Chip-and-PIN is often touted as the solution to the vulnerabilities of swiping magnetic strips at the point of sale. Though already common outside of North America, as the system has continued its rocky roll-out in the United States, many have doubts that EMV will eradicate fraud – and the system has vulnerabilities of its own.
Problems at POS
Of course, encryption and tokenization as part of a layered security strategy might protect merchants from losing sensitive customer data from their own databases, but that doesn't stop POS fraud. In fact, the U.S. implementation of EMV cards are less secure than the global standard since many issuers have opted to use chip-and-signature verification instead of chip-and-PIN, WIRED reported.
Chip-and-signature's two factor authentication method isn't as secure as using a PIN. Unfortunately, many merchants fail to verify signatures, so chip-and-sig might as well be just chip. It seems as if banks implementing chip-and-signature do so more to reduce the consumer irritation of learning a new system.
"Many merchants fail to verify signatures, so chip-and-sig might as well be just chip."
Or, as WIRED noted in an interview with Gartner Research Analyst Avivah Litan, issuing banks using chip-and-PIN can be liable for fraud at their ATMs if both the card and PIN are stolen. Chip-and-signature cards can't be used at an ATM, but can be used at merchants.
"Because if the PIN [and card are] stolen, then that PIN [and card] can be used at the ATM machine, where banks are responsible for the fraud," Litan explained in an interview with the source. "They're more interested in protecting themselves than they are in helping the retailers out."
Regardless of the reason for using signatures instead of PIN, the chip only makes "cloning" a card more difficult, and chip-and-PIN systems can only prevent card-present fraud.
Scammers will always resort to the path of least resistance. Once cloning a card becomes sufficiently difficult, thieves will start looking to the next security hole. So, they have turned increasingly to fraud over e-commerce channels.
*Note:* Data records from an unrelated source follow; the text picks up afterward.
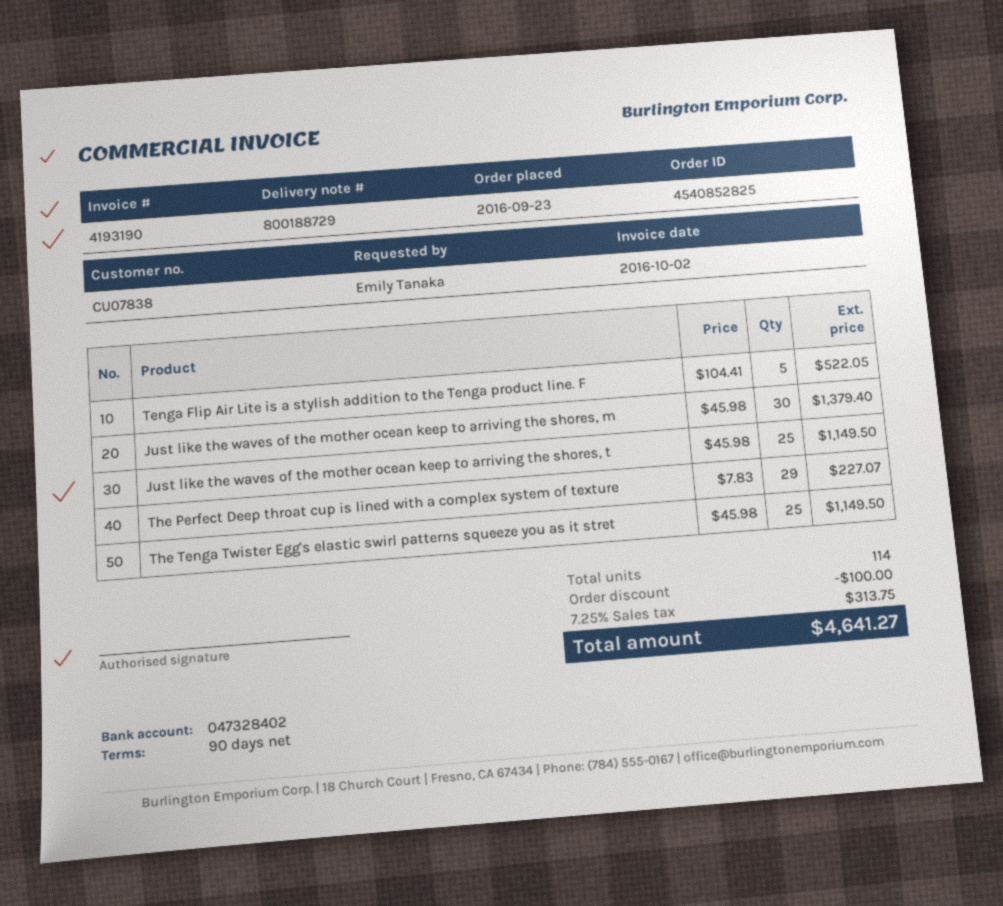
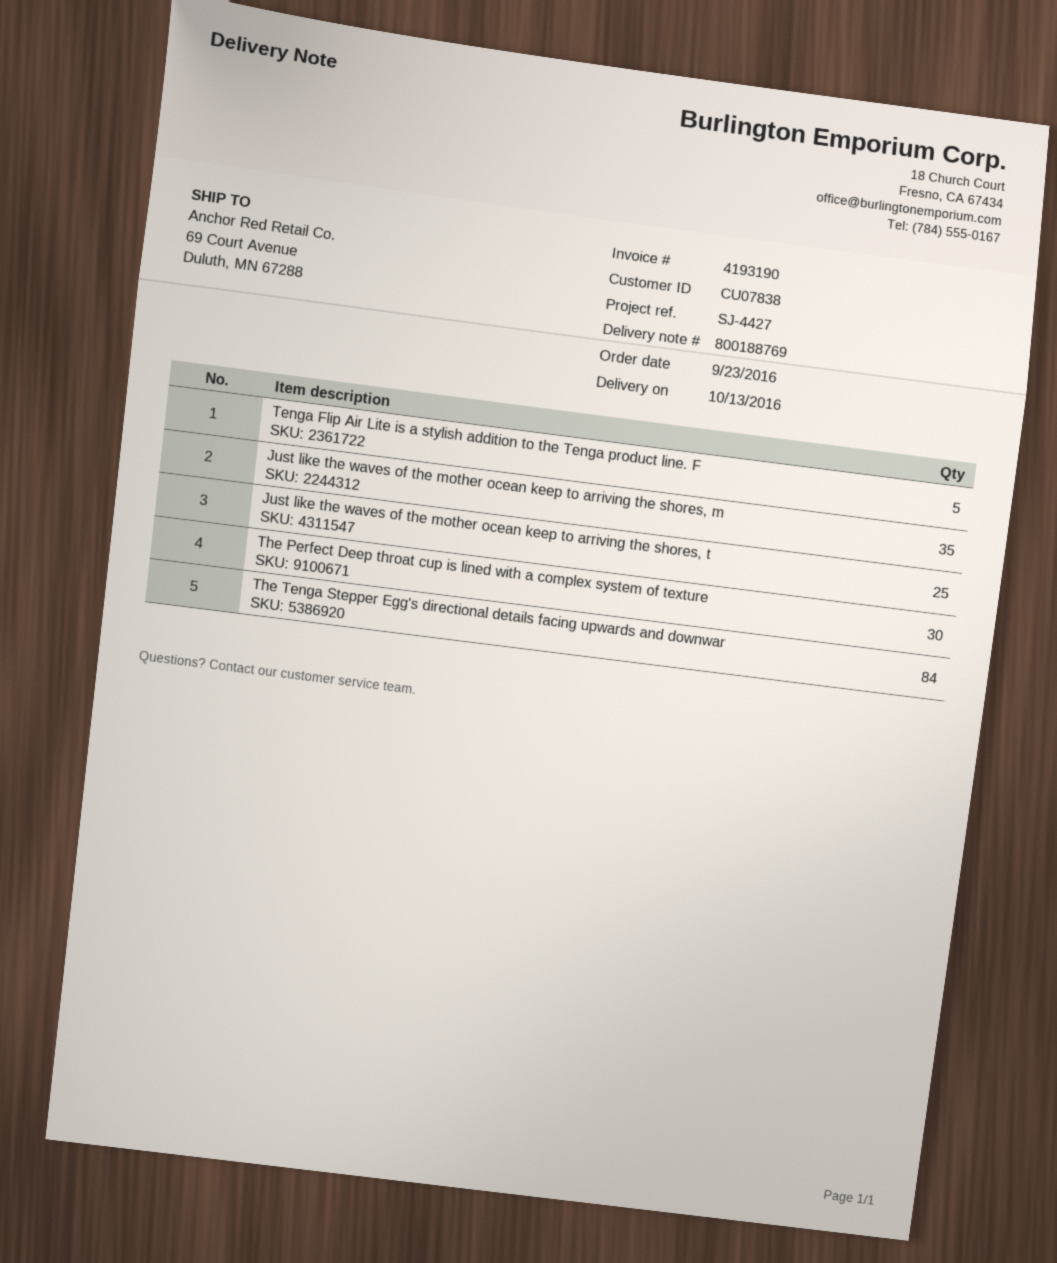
delivery note number: 800188729 -> 800188769
Just like the waves of the mother ocean keep to arriving the shores, m: 30 -> 35
The Perfect Deep throat cup is lined with a complex system of texture: 29 -> 30
The Tenga Twister Egg's elastic swirl patterns squeeze you as it stret: 25 -> none
The Tenga Stepper Egg's directional details facing upwards and downwar: none -> 84

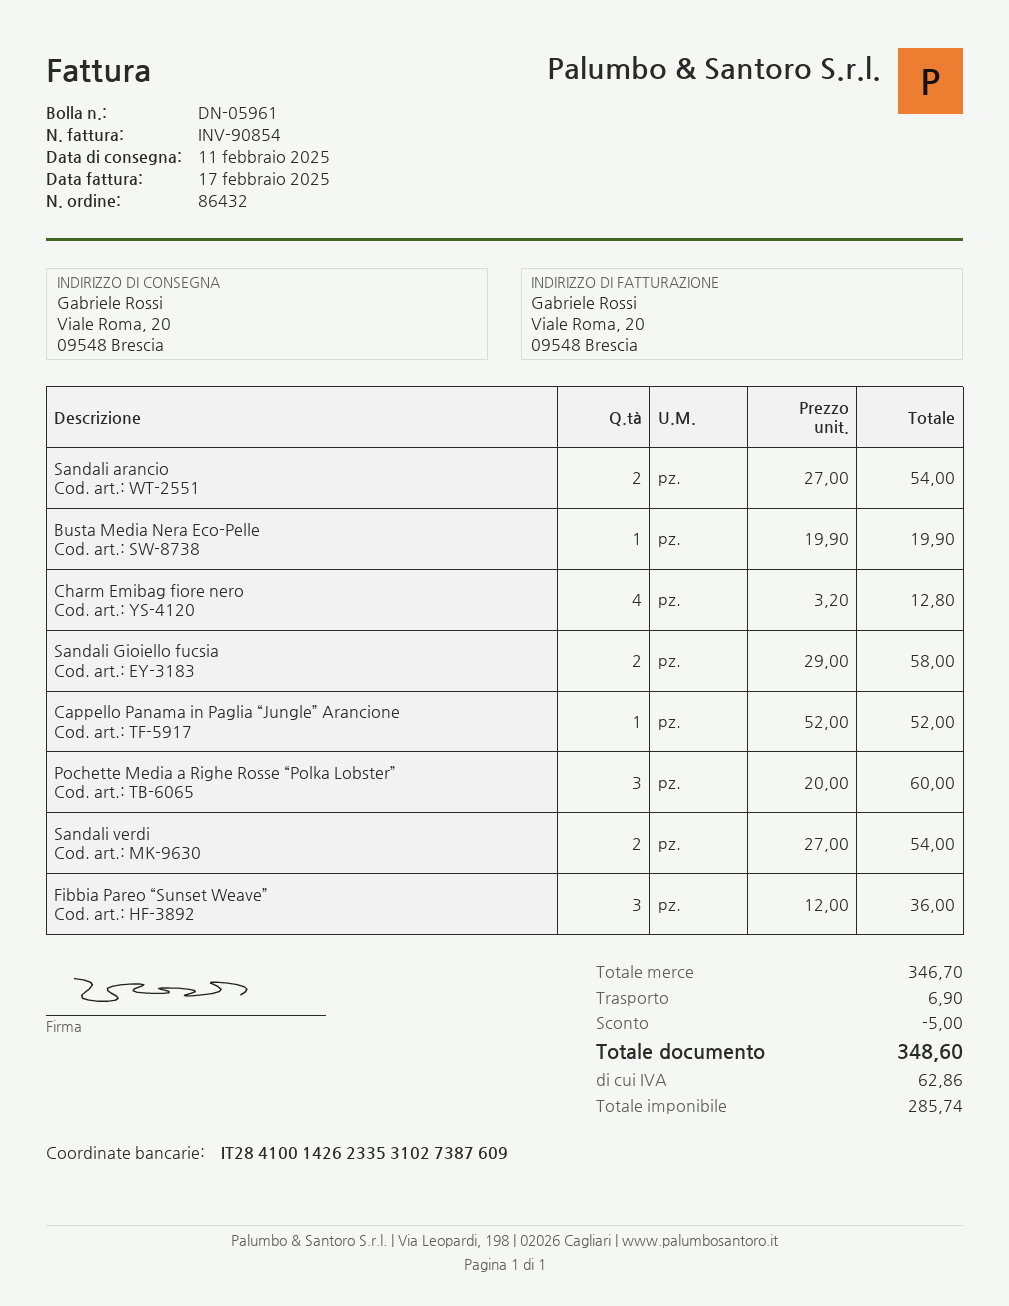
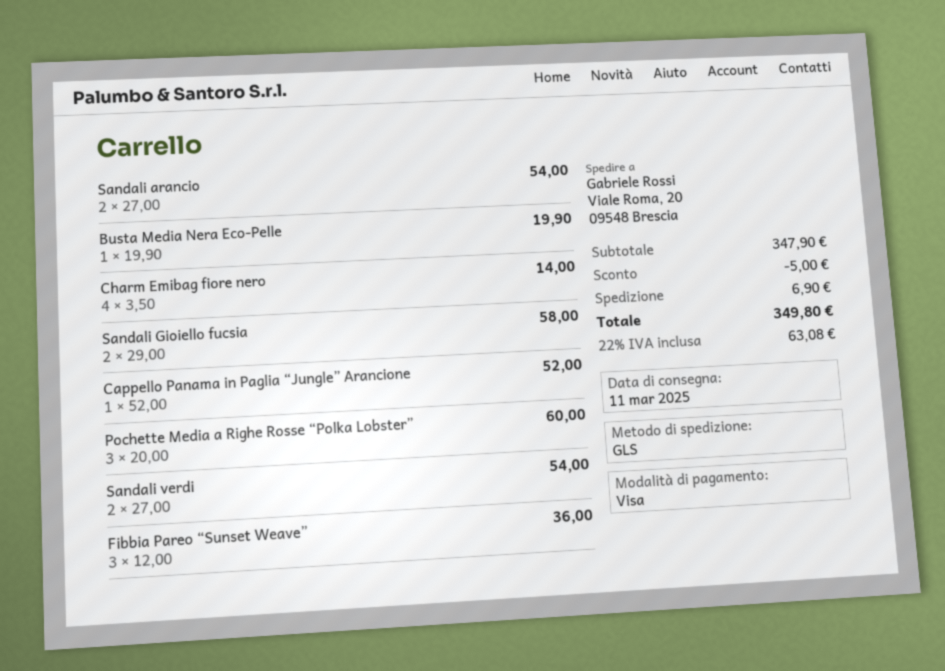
delivery date: 2025-02-11 -> 2025-03-11
Charm Emibag fiore nero: 4 x 3.20 = 12.80 -> 4 x 3.50 = 14.00
subtotal: 346.70 -> 347.90
tax: 62.86 -> 63.08
total: 348.60 -> 349.80

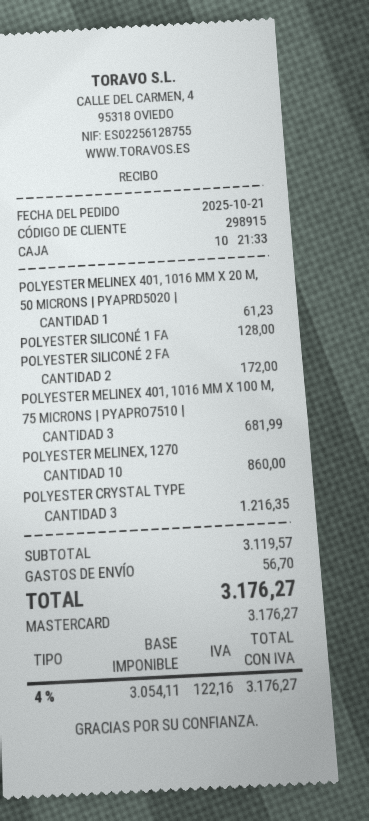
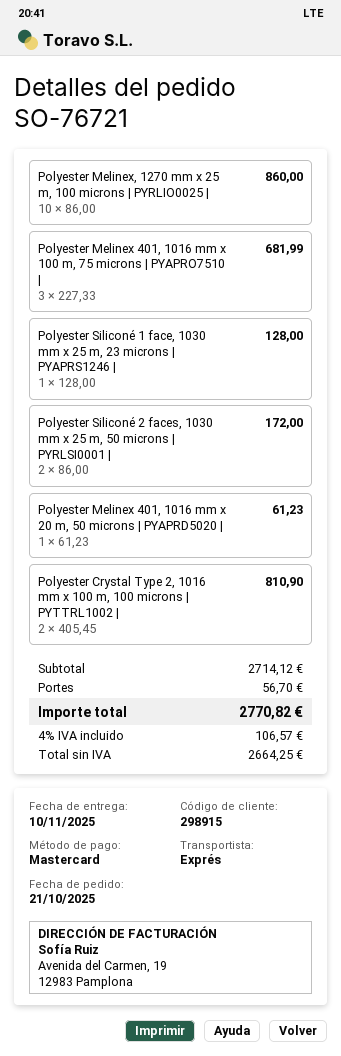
POLYESTER CRYSTAL TYPE: 3 for 1216.35 -> 2 for 810.90
subtotal: 3119.57 -> 2714.12
net: 3054.11 -> 2664.25
tax: 4% = 122.16 -> 4% = 106.57
total: 3176.27 -> 2770.82

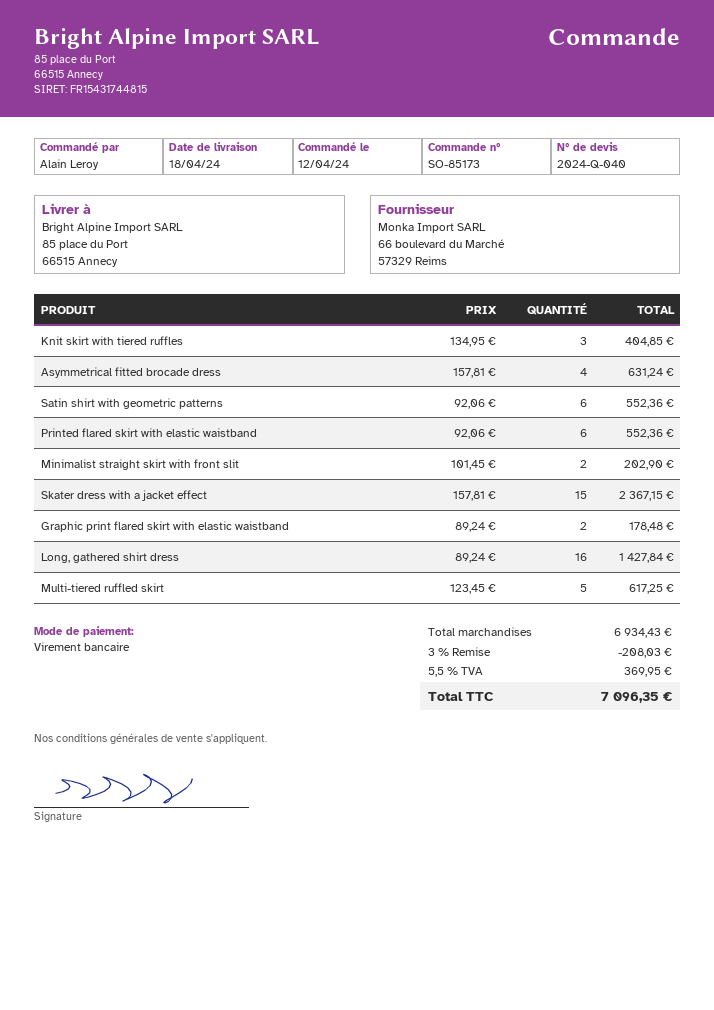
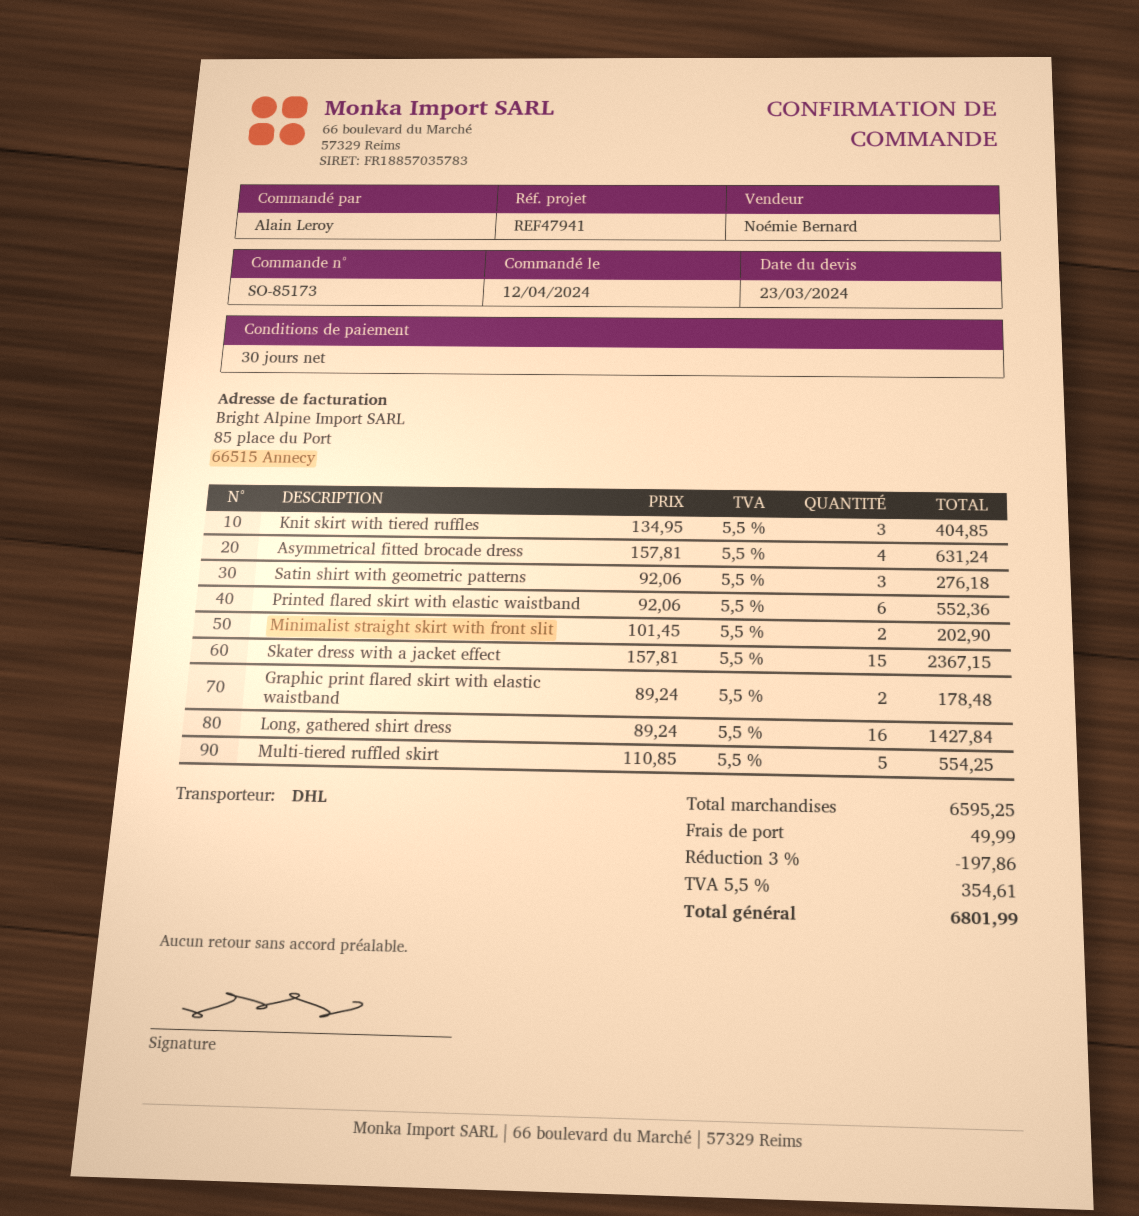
Satin shirt with geometric patterns: 6 x 92.06 = 552.36 -> 3 x 92.06 = 276.18
Multi-tiered ruffled skirt: 5 x 123.45 = 617.25 -> 5 x 110.85 = 554.25
subtotal: 6934.43 -> 6595.25
discount: 3% = 208.03 -> 3% = 197.86
shipping: none -> 49.99
tax: 5.5% = 369.95 -> 5.5% = 354.61
total: 7096.35 -> 6801.99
EMV is not resistant to card-not-present fraud, a practice in which scammers can use stolen card data to make transactions online or over the phone. ACI Worldwide reported that CNP fraud attempts have jumped 30 percent worldwide in just the past year. This is likely owed to the increased difficulty in counterfeiting smart cards.
However, merchants looking to curb CNP fraud use tools like 3D Secure, which adds an extra authentication layer to online transactions. The 3D Secure model, so named because it authenticates a purchase over three domains, routes users going through the checkout process to a secure page owned by the issuer to input a separate password.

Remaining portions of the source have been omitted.